> Exercise brief: Once the line containing "(320, 528) //" is found in the records below, return it and each following line exactly, up to and including the line containing "(309, 957) none", and nothing else.

-*-

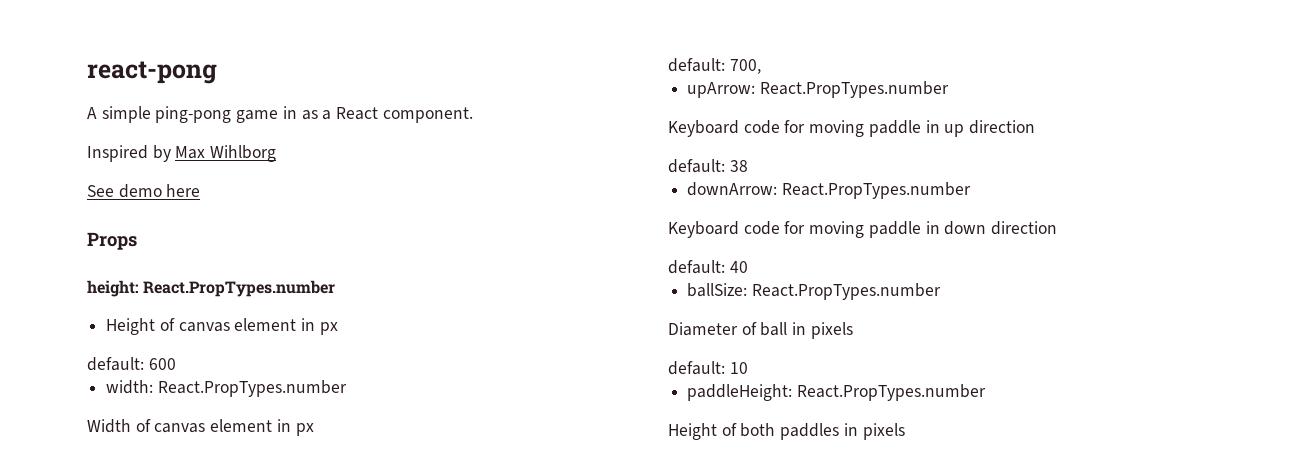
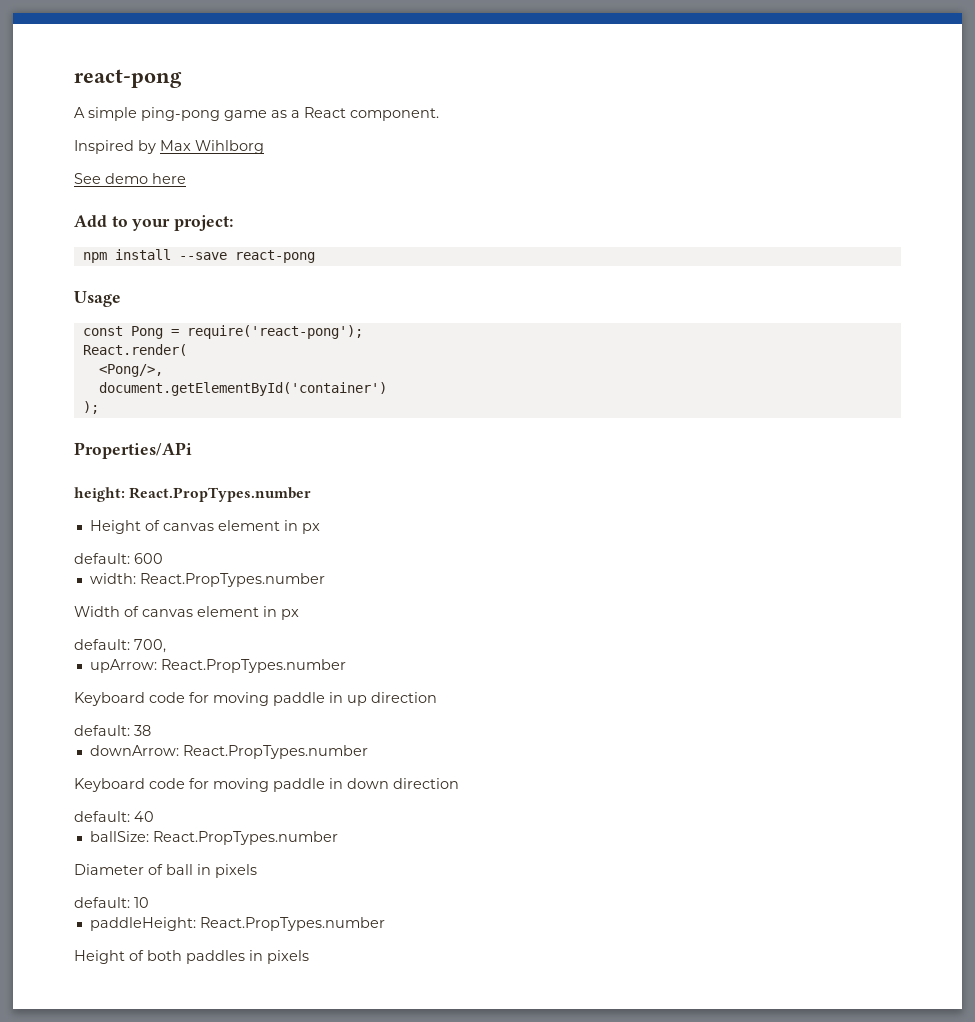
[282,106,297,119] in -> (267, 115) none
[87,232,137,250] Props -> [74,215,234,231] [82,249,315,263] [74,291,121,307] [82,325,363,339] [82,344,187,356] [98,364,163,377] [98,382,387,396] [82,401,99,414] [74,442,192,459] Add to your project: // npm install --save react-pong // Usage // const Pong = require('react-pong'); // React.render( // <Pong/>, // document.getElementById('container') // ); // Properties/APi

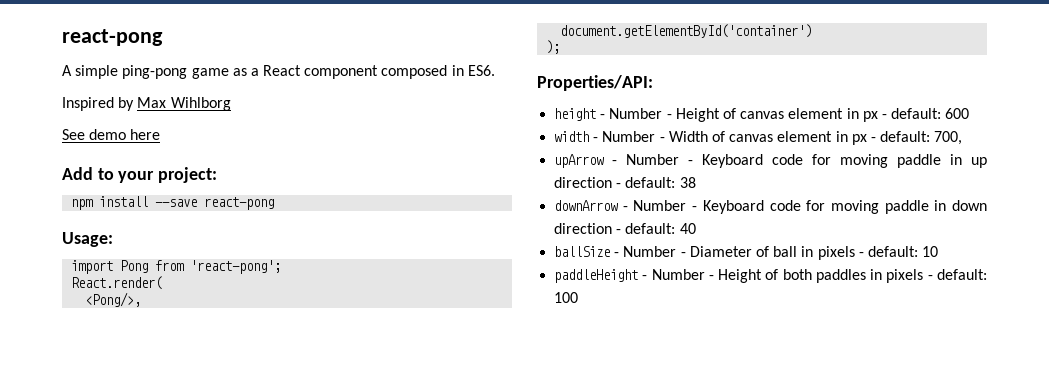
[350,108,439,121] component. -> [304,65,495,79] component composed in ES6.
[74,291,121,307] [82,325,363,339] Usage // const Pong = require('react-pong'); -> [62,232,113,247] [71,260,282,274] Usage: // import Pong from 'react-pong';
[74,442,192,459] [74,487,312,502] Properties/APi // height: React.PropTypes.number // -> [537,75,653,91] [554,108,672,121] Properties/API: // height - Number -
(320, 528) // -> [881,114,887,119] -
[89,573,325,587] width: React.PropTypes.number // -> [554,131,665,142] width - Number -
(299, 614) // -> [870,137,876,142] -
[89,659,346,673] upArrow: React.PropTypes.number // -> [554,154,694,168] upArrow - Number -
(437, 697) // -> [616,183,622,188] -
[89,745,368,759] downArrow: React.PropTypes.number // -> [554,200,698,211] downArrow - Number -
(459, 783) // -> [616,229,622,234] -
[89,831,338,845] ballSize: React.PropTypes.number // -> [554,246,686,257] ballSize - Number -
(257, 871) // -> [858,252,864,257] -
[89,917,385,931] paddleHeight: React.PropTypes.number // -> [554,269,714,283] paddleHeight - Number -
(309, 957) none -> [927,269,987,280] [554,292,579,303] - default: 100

-*-

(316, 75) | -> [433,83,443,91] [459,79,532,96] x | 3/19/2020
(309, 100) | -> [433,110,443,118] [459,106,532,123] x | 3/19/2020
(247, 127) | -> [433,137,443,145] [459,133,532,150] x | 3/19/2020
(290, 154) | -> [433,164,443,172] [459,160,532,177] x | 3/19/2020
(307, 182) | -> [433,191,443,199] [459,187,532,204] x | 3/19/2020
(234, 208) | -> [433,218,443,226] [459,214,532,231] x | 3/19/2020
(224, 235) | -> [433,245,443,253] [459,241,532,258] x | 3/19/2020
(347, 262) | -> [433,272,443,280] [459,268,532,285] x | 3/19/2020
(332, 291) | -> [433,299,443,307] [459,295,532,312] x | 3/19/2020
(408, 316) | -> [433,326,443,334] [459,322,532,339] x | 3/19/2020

-*-

> Result:
(320, 528) // -> [881,114,887,119] -
[89,573,325,587] width: React.PropTypes.number // -> [554,131,665,142] width - Number -
(299, 614) // -> [870,137,876,142] -
[89,659,346,673] upArrow: React.PropTypes.number // -> [554,154,694,168] upArrow - Number -
(437, 697) // -> [616,183,622,188] -
[89,745,368,759] downArrow: React.PropTypes.number // -> [554,200,698,211] downArrow - Number -
(459, 783) // -> [616,229,622,234] -
[89,831,338,845] ballSize: React.PropTypes.number // -> [554,246,686,257] ballSize - Number -
(257, 871) // -> [858,252,864,257] -
[89,917,385,931] paddleHeight: React.PropTypes.number // -> [554,269,714,283] paddleHeight - Number -
(309, 957) none -> [927,269,987,280] [554,292,579,303] - default: 100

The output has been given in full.